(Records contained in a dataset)
+--

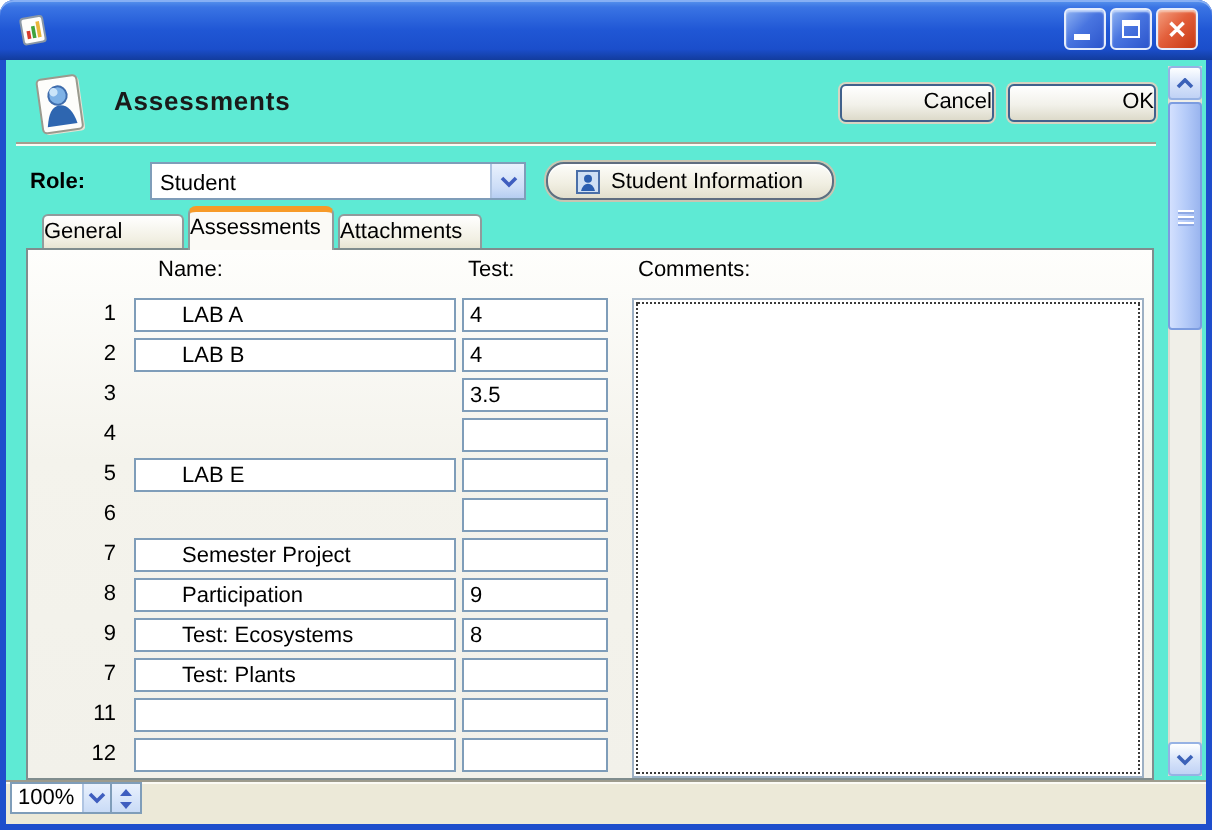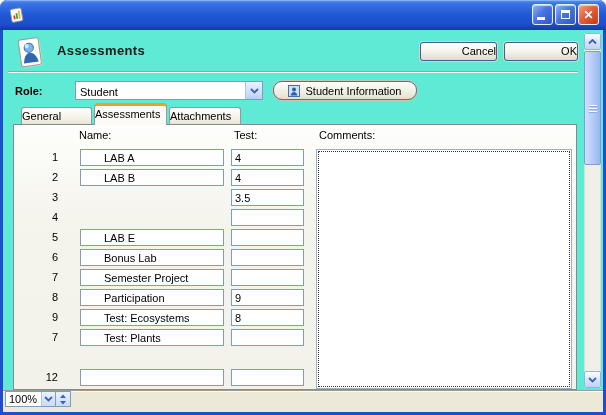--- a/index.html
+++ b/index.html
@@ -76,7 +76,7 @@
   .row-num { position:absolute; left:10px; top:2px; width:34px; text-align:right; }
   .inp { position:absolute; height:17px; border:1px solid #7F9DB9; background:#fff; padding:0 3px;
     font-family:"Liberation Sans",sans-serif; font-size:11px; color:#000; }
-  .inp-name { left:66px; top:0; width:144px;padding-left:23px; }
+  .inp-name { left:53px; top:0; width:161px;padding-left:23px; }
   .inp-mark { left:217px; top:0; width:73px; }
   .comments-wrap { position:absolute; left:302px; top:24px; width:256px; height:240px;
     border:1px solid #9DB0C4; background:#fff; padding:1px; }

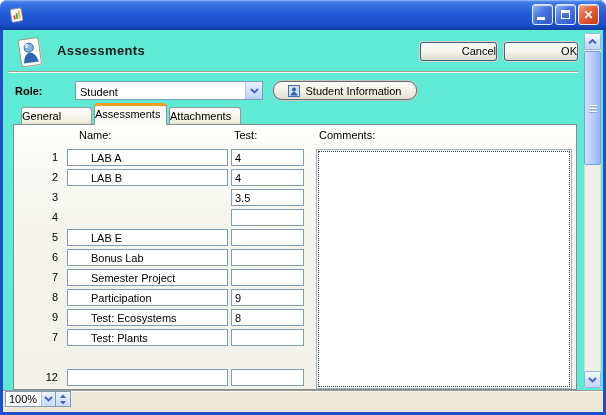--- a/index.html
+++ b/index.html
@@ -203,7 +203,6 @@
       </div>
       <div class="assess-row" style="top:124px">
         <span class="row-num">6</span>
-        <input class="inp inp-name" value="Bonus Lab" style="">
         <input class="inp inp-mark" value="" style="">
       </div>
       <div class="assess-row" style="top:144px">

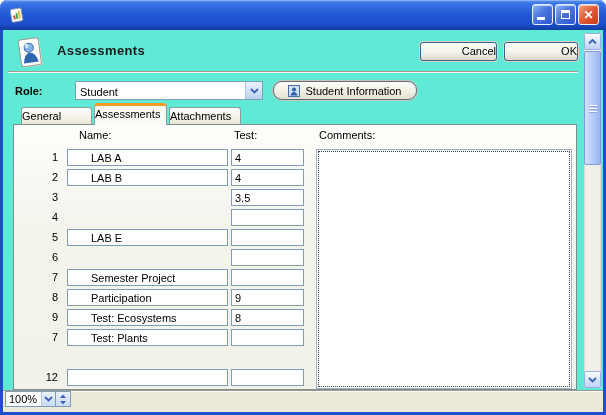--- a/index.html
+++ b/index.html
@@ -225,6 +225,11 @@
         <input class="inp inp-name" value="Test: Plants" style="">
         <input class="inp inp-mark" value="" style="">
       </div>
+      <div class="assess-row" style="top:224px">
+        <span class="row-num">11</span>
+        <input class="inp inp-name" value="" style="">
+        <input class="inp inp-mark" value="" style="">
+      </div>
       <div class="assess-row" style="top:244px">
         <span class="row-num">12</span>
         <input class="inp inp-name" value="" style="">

+--

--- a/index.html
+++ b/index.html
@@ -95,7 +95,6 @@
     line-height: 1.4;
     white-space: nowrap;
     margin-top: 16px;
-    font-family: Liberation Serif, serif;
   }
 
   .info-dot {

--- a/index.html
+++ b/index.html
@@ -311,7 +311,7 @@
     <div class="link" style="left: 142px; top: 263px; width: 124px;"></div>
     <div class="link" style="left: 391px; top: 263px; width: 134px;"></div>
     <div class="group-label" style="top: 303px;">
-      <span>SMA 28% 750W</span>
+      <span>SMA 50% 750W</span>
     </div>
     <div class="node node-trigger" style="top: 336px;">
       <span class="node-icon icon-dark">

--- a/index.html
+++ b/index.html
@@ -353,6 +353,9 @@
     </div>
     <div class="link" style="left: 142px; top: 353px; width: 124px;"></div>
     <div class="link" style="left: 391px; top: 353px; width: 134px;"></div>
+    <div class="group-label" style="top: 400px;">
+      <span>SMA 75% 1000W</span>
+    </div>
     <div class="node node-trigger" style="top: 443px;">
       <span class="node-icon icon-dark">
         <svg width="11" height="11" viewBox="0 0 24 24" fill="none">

+--

- [Work required]:
The result is a copy of every line above where the word "span" shows up.

- [Answer to the problem]:
         <span class="row-num">6</span>
+        <span class="row-num">11</span>
         <span class="row-num">12</span>
-      <span>SMA 28% 750W</span>
+      <span>SMA 50% 750W</span>
       <span class="node-icon icon-dark">
+      <span>SMA 75% 1000W</span>
       <span class="node-icon icon-dark">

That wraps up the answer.